Engines of Anxiety

“Engines of Anxiety,” a solo exhibition by John Scott, offered up a fascinating insight into both geographically and generationally specific policing and deviation. It proposed a revelation of contemporary social structure as one of raw power, of human nature as red in tooth and claw, a dialectic of the hunter and the hunted, militaristic policing and deviations therefrom. This duality was expressed through a taxonomy of style and subject peculiar to Scott, where crudely scrawled angry-bunny-men, highly finished Detroit muscle cars, nuclear bombers, guns, roses, skulls, tattoos and apocalyptic biblical texts pile up willy-nilly.

The first major work, Black Sun, is also the most recent (1997), and the only one made specifically for the show: a styrofoam re-presentation of a B-2 Stealth Bomber balanced precariously on a lectern, facing a landscape blackly doodled by Scott directly onto the gallery wall. The model, with a wingspan of ten metres, is papered over in the Koine (a Mediterranean dialect, and the original language of the bible) version of the biblical Book of Revelations, a favoured harbinger of apocalypse by evangelist and heavy metal denizen alike. Through its choices of arcane language and postindustrial technological object, Black Sun moves backwards and forwards from an earlier and more successful work by Scott, TransAm Apocalypse #2 (1993), which for the duration of the exhibition was displayed at the Montreal Museum of Fine Arts. As a quintessential North American muscle car, the TransAm materializes a particular masculine aggression: when combined with that alternately visionary and paranoid rant, the Book of Revelations, gouged graffiti-like into the surface of the car’s body, Scott affects a reductive distillation of suprapersonal menace and visionary excess.

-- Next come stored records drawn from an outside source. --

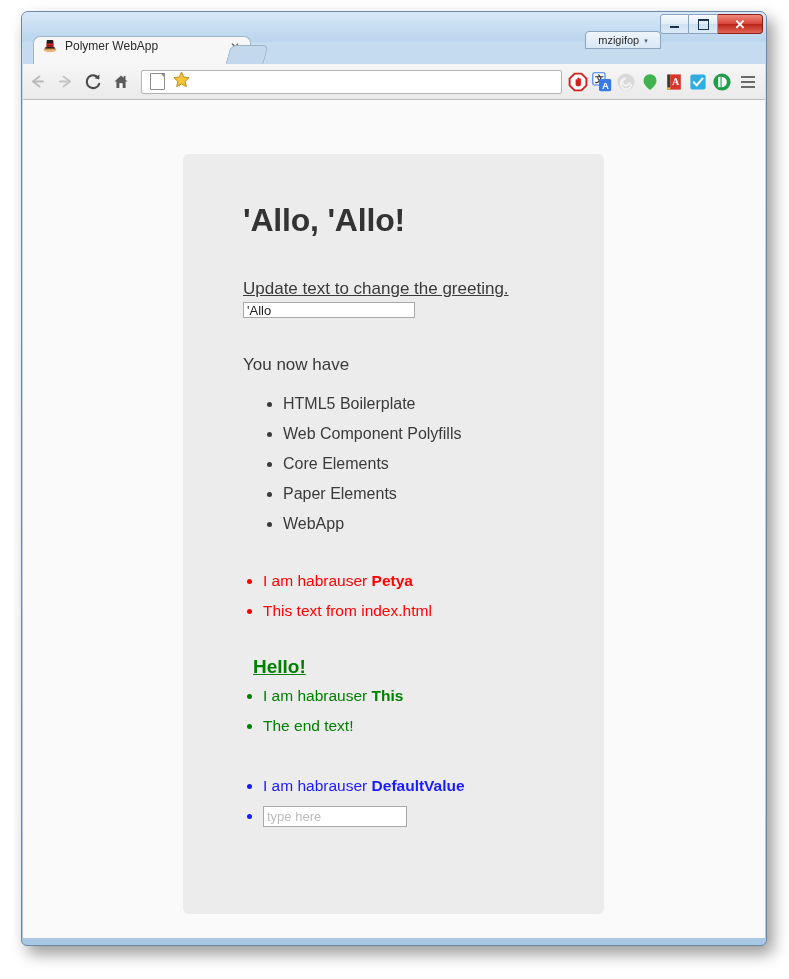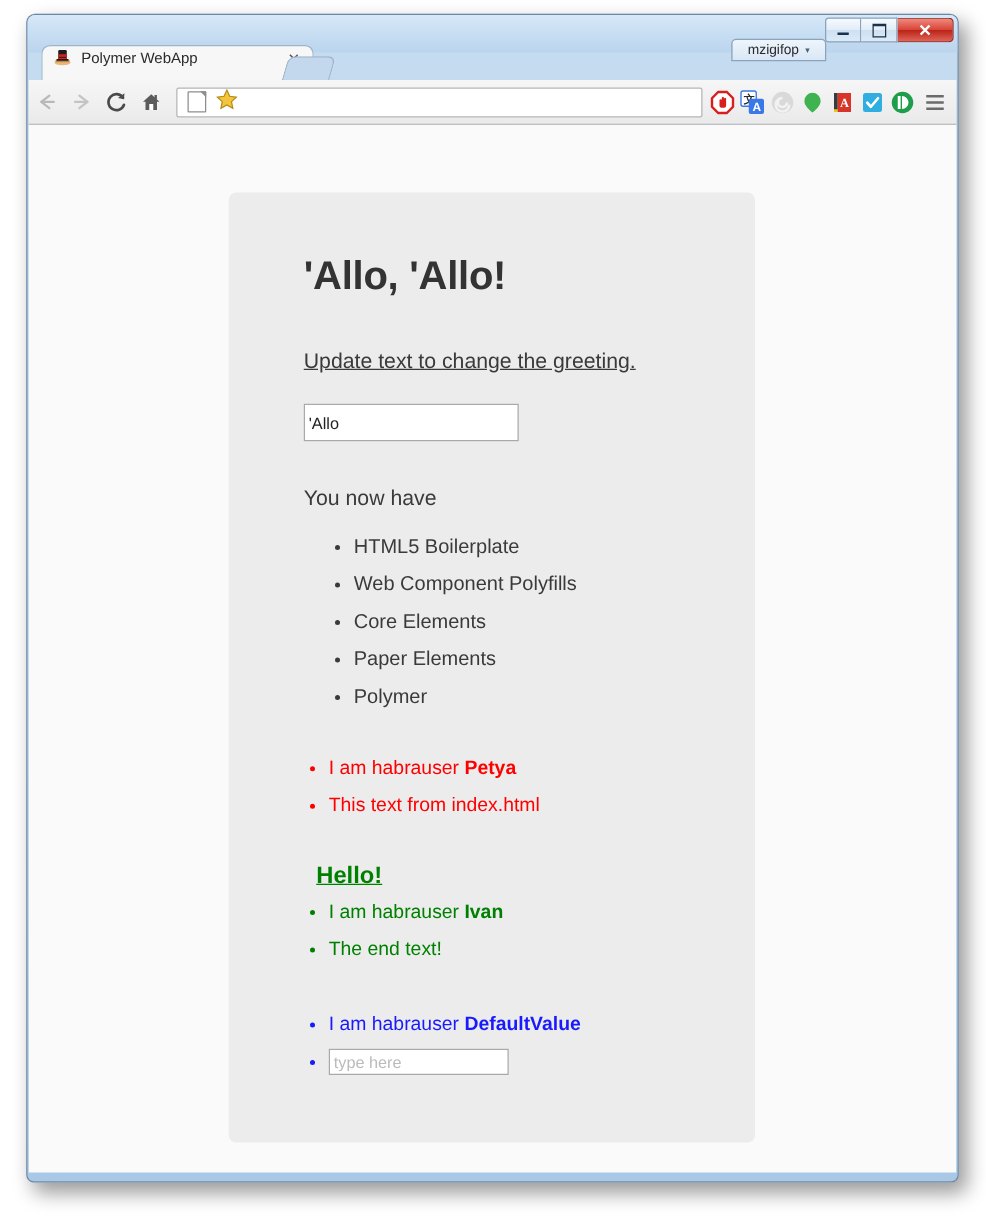--- a/index.html
+++ b/index.html
@@ -262,23 +262,23 @@
     color: #333333;
     letter-spacing: -0.2px;
   }
   p#instruction {
     margin: 40px 0 0 0;
     font-size: 17px;
     color: #3a3a3a;
     text-decoration: underline;
   }
   input.txt {
-    margin-top: 24px;
+    margin-top: 3px;
     width: 172px;
-    height: 30px;
+    height: 16px;
     font-size: 13px;
     font-family: "Liberation Sans", sans-serif;
     color: #222;
     padding: 1px 3px;
     border: 1px solid #a9a9a9;
     background: #ffffff;
     box-sizing: border-box;
     border-radius: 0;
   }
   input.txt::placeholder { color: #bbbbbb; }
@@ -468,37 +468,37 @@
 
       <input class="txt" id="greeting-input" type="text" value="'Allo" style="">
 
       <p id="have-text">You now have</p>
 
       <ul class="feat">
         <li>HTML5 Boilerplate</li>
         <li>Web Component Polyfills</li>
         <li>Core Elements</li>
         <li>Paper Elements</li>
-        <li>Polymer</li>
+        <li>WebApp</li>
       </ul>
 
       <ul class="colored red" id="red-block">
         <li>
           <span>I am habrauser </span><b>Petya</b>
         </li>
         <li>
           <span>This text from index.html</span>
         </li>
       </ul>
 
       <div id="hello-head">Hello!</div>
 
       <ul class="colored green" id="green-block">
         <li>
-          <span>I am habrauser </span><b>Ivan</b>
+          <span>I am habrauser </span><b>This</b>
         </li>
         <li>
           <span>The end text!</span>
         </li>
       </ul>
 
       <ul class="colored blue" id="blue-block">
         <li>
           <span>I am habrauser </span><b>DefaultValue</b>
         </li>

One of the more effective decisions made by curator David Liss was to paper an alcove with Scott’s smaller, undated, unsigned drawings, a choice which reinforces the artist’s propensity towards excess. The works are arrayed in messy profusion on the walls and the floor, creating an overall environment of staring faces, bodies and more war machines. The figure which repeatedly emerges from the hectic disarray of line, broad paint-splashes is the angry bunny. In a 1982 article in Toronto Life, Gary Michael Dault describes their trajectory. The rabbits evolved out of thousands of doodles of “wet little dramas” involving men with hearts for heads. Gradually, the hearts became attenuated and metamorphosed into people with cones for heads. Over time, the cones grew pointy ears and the rabbit people were born. “The rabbits are always getting pushed around,” Scott pointed out to Dault. “Always raped, getting raped, it’s terrible the things that happen to them.” The inevitable question becomes whether Scott himself is invested in industrial/postindustrial technological destruction or does he identify with the rabbit-men that are always getting raped? Is he the top or the bottom? The political paradigm we are invited to utilize to interpret the iconography leads the audience to identify with the bottom, which is reinforced by claims that the artist’s own blood forms part of the media used to execute these drawings. The spilling of fluid functions as a marker of authenticity, via the interpellation of the artist’s body.